Roger Ebert gave the film two out of four stars, saying "All of this material, written by Seinfeld and writers associated with his television series, tries hard, but never really takes off. We learn at the outset of the movie that bees theoretically cannot fly. Unfortunately, in the movie, that applies only to the screenplay. It is really, really, really hard to care much about a platonic romantic relationship between Renee Zellweger and a bee, although if anyone could pull it off, she could." Ty Burr of The Boston Globe gave the film three out of four stars, saying "The vibe is loose-limbed and fluky, and the gags have an extra snap that's recognizably Seinfeldian. If I believed in a sitcom afterlife, I'd swear the whole thing was cooked up by Kramer and George's dad."

===Accolades===
Bee Movie led the 35th Annie Awards season with five nominations (including Best Animated Feature). At the 65th Golden Globe Awards, it was nominated for Best Animated Feature Film. The 13th Critics' Choice Awards nominated the film for Best Animated Feature.
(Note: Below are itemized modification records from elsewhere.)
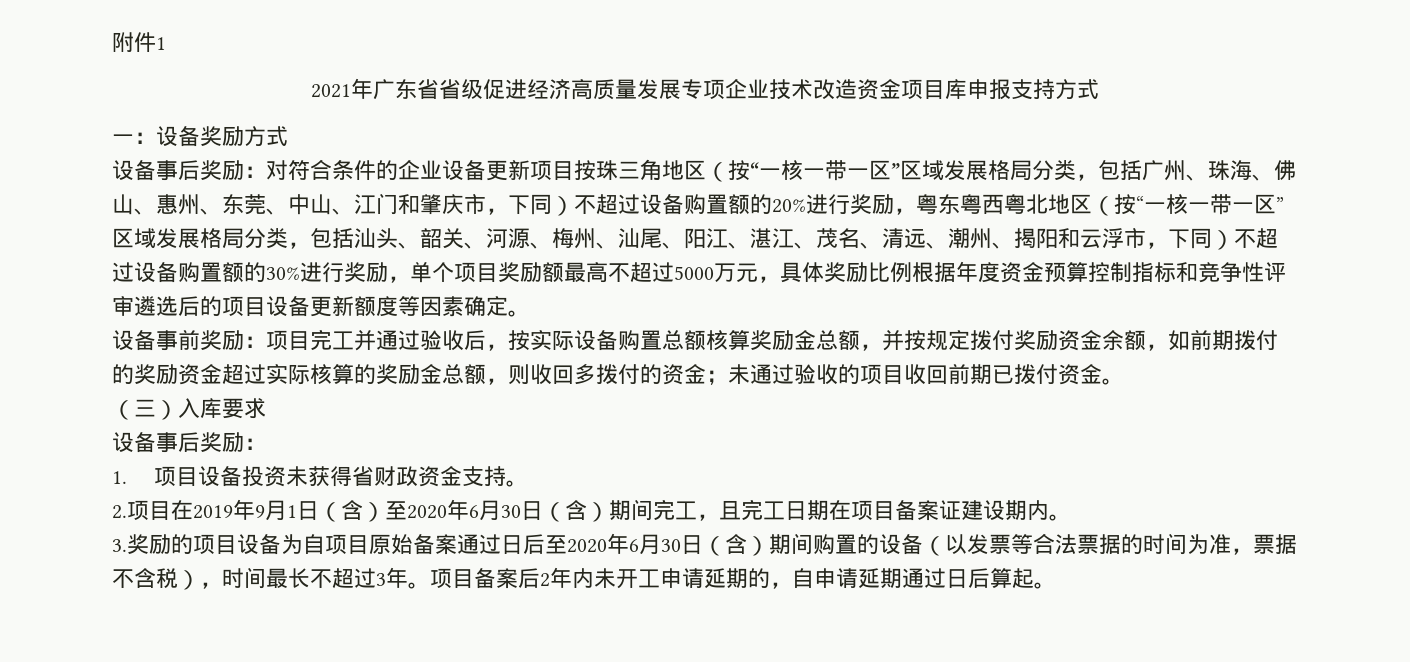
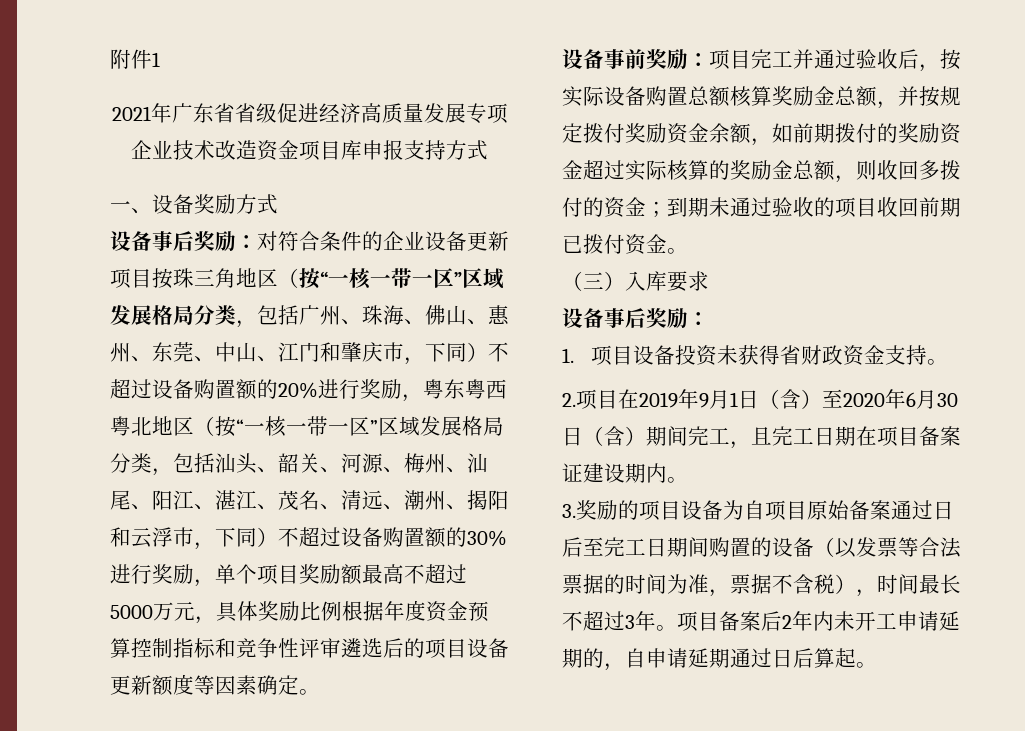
- 一：设备奖励方式
+ 一、设备奖励方式
- 设备事前奖励：项目完工并通过验收后，按实际设备购置总额核算奖励金总额，并按规定拨付奖励资金余额，如前期拨付的奖励资金超过实际核算的奖励金总额，则收回多拨付的资金；未通过验收的项目收回前期已拨付资金。
+ 设备事前奖励：项目完工并通过验收后，按实际设备购置总额核算奖励金总额，并按规定拨付奖励资金余额，如前期拨付的奖励资金超过实际核算的奖励金总额，则收回多拨付的资金；到期未通过验收的项目收回前期已拨付资金。
- 3.奖励的项目设备为自项目原始备案通过日后至2020年6月30日（含）期间购置的设备（以发票等合法票据的时间为准，票据不含税），时间最长不超过3年。
+ 3.奖励的项目设备为自项目原始备案通过日后至完工日期间购置的设备（以发票等合法票据的时间为准，票据不含税），时间最长不超过3年。

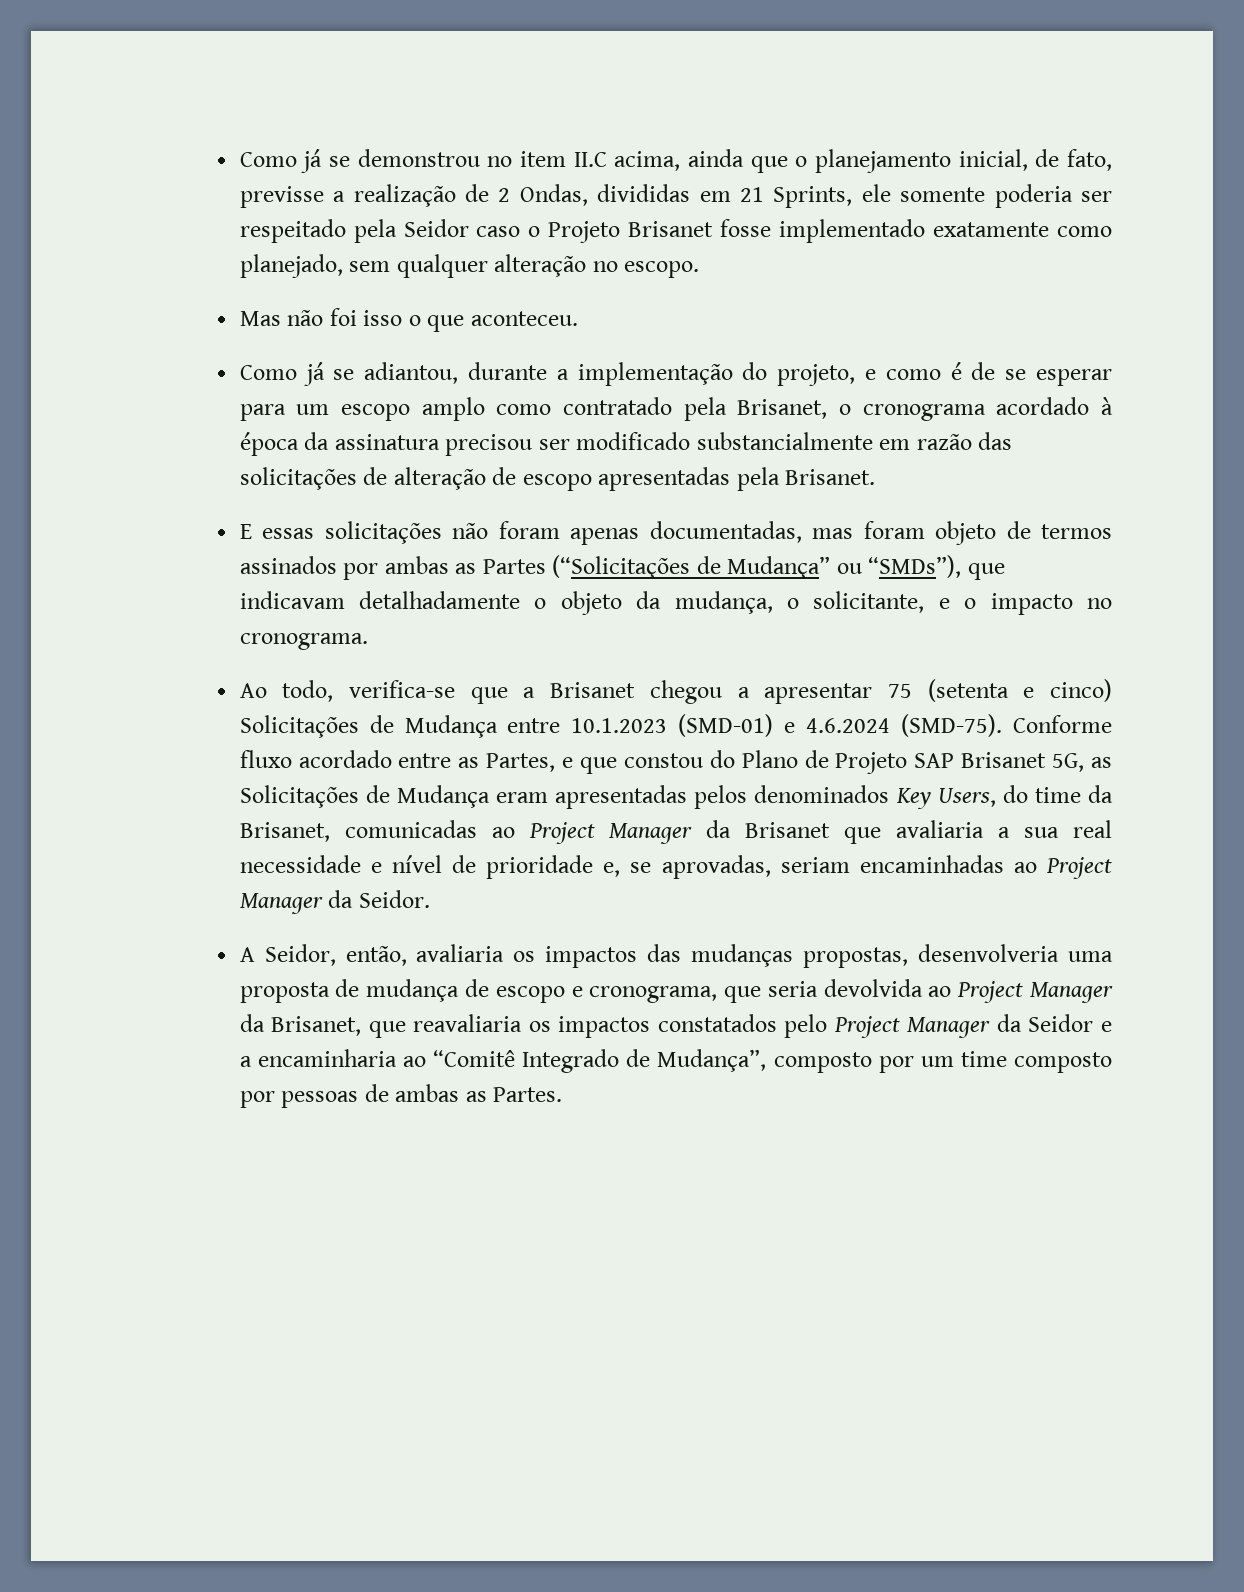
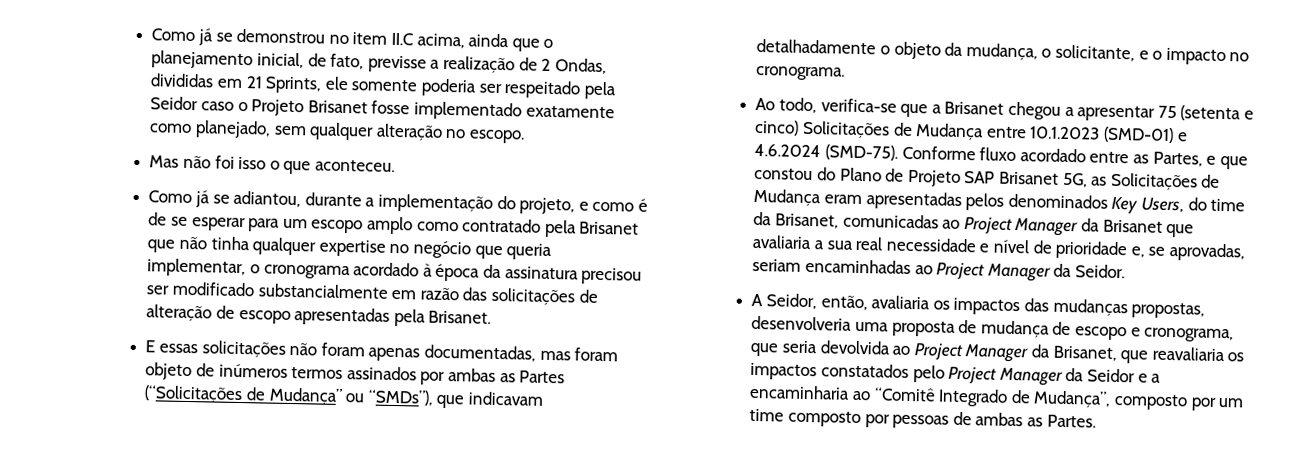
- Como já se adiantou, durante a implementação do projeto, e como é de se esperar para um escopo amplo como contratado pela Brisanet, o cronograma acordado à época da assinatura precisou ser modificado substancialmente em razão das solicitações de alteração de escopo apresentadas pela Brisanet.
+ Como já se adiantou, durante a implementação do projeto, e como é de se esperar para um escopo amplo como contratado pela Brisanet que não tinha qualquer expertise no negócio que queria implementar, o cronograma acordado à época da assinatura precisou ser modificado substancialmente em razão das solicitações de alteração de escopo apresentadas pela Brisanet.
- E essas solicitações não foram apenas documentadas, mas foram objeto de termos assinados por ambas as Partes (“Solicitações de Mudança” ou “SMDs”), que indicavam detalhadamente o objeto da mudança, o solicitante, e o impacto no cronograma.
+ E essas solicitações não foram apenas documentadas, mas foram objeto de inúmeros termos assinados por ambas as Partes (“Solicitações de Mudança” ou “SMDs”), que indicavam detalhadamente o objeto da mudança, o solicitante, e o impacto no cronograma.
| Award | Date of ceremony | Category | Recipients | Result |
| Annie Awards | February 8, 2008 | Best Animated Feature | Bee Movie | Nominated |
| Animation Production Artist | Michael Isaak | Nominated |
| Storyboarding In A Feature Production | Nassos Vakalis | Nominated |
| Voice Acting in an Animated Feature Production | Patrick Warburton | Nominated |
| Music in an Animated Feature Production | Rupert Gregson-Williams | Nominated |
| Critics Choice Awards | January 7, 2008 | Best Animated Feature | Steve Hickner and Simon J. Smith | Nominated |
| Golden Globe Awards | January 13, 2008 | Best Animated Film | Simon J. Smith and Steve Hickner | Nominated |
| Golden Reel Award | 2008 | Golden Reel Award for Outstanding Achievement in Sound Editing – Sound Effects, Foley, Dialogue and ADR for Animated Feature Film | Will Files (supervising sound editor/sound designer); Michael Silvers (supervising sound editor); Randy Thom (sound designer); Luke Dunn Gielmuda (supervising Foley editor); J.J. George (supervising music editor); Scott Guitteau, Kyrsten Mate (sound editors); Steve Slanec (ADR editor), Kevin Crehan (music editor) | Nominated |
| Producers Guild of America Awards | February 2, 2008 | Best Animated Motion Picture | Jerry Seinfeld, Christina Steinberg, and Cameron Stevning | Nominated |
| Kids' Choice Awards | March 29, 2008 | Favorite Animated Movie | Bee Movie | Nominated |
| Favorite Voice From an Animated Movie | Jerry Seinfeld as Barry B. Benson | Nominated |

==Lawsuits==
Two lawsuits involving Bee Movie were filed. Multiple Swedish animation students, who were represented by an American attorney, sued because their developed concept in 2000, titled Beebylon, had similarities to Bee Movie. A separate suit was brought by Florida-based cosmetics company Beeceuticals over the use of their trademarked phrase "Give Bees a Chance". Both of these lawsuits were settled.

==Legacy==
Years after the film's release, Bee Movie has seen an unexpected rise in popularity as an absurd and surreal Internet meme. In 2015, posts of the film's dialog transcript (erroneously called the "script") spread across Facebook. On November 17, 2016, YouTube user Avoid at All Costs uploaded a video titled "The entire bee movie but every time they say bee it gets faster", where the entire film is sped up every time the word "bee" is spoken, condensing the film to only 7 minutes; the video amassed twelve million views.

Vanity Fair later characterized the film's sudden popularity as "totally bizarre", and later identified Jason Richards as one of the meme's larger promoters through his @Seinfeld2000 Twitter account. Inverse felt the film's ironic internet popularity has helped the movie become critically reevaluated by millennial critics who now view the film as an unironic, genuinely well-made film.

Seinfeld has commented on the film's reemergence as a meme as "kinda weird but pretty welcoming" and said "you just can't predict what the internet will do next, but you gotta love it", but expressed no interest in making a sequel to Bee Movie despite its online popularity.